■ Task brief ■
In the records below, the line containing "subtotal: 86269.97 -> 86435.48" is the first to keep. Retype it and all later lines exactly, through the end.

■ Data under study ■
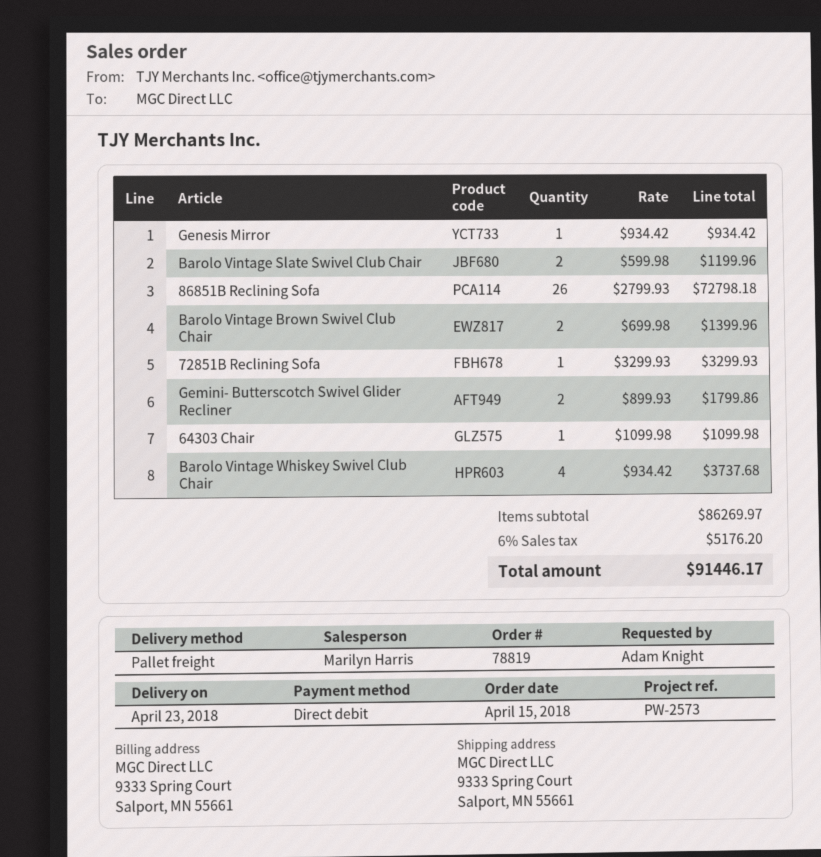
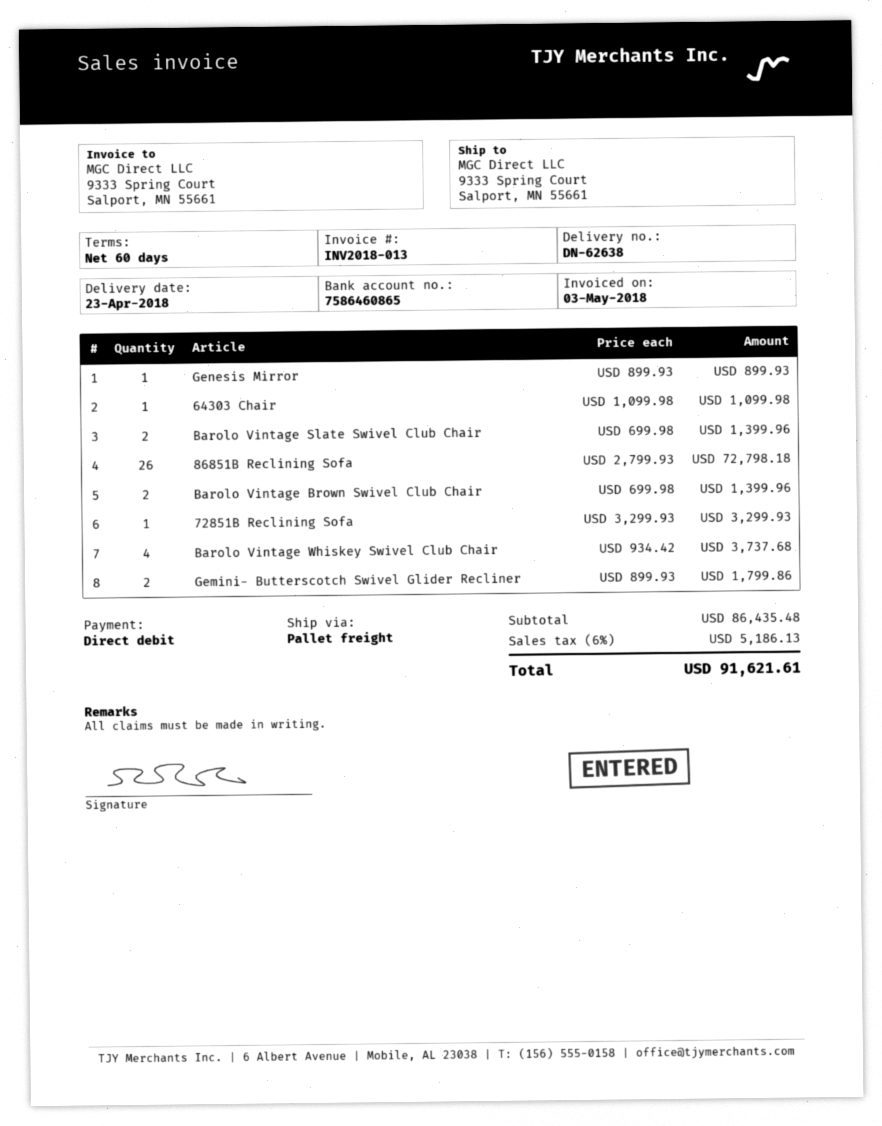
Genesis Mirror: 1 x 934.42 = 934.42 -> 1 x 899.93 = 899.93
Barolo Vintage Slate Swivel Club Chair: 2 x 599.98 = 1199.96 -> 2 x 699.98 = 1399.96
subtotal: 86269.97 -> 86435.48
tax: 6% = 5176.20 -> 6% = 5186.13
total: 91446.17 -> 91621.61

■ Answer to this problem ■
subtotal: 86269.97 -> 86435.48
tax: 6% = 5176.20 -> 6% = 5186.13
total: 91446.17 -> 91621.61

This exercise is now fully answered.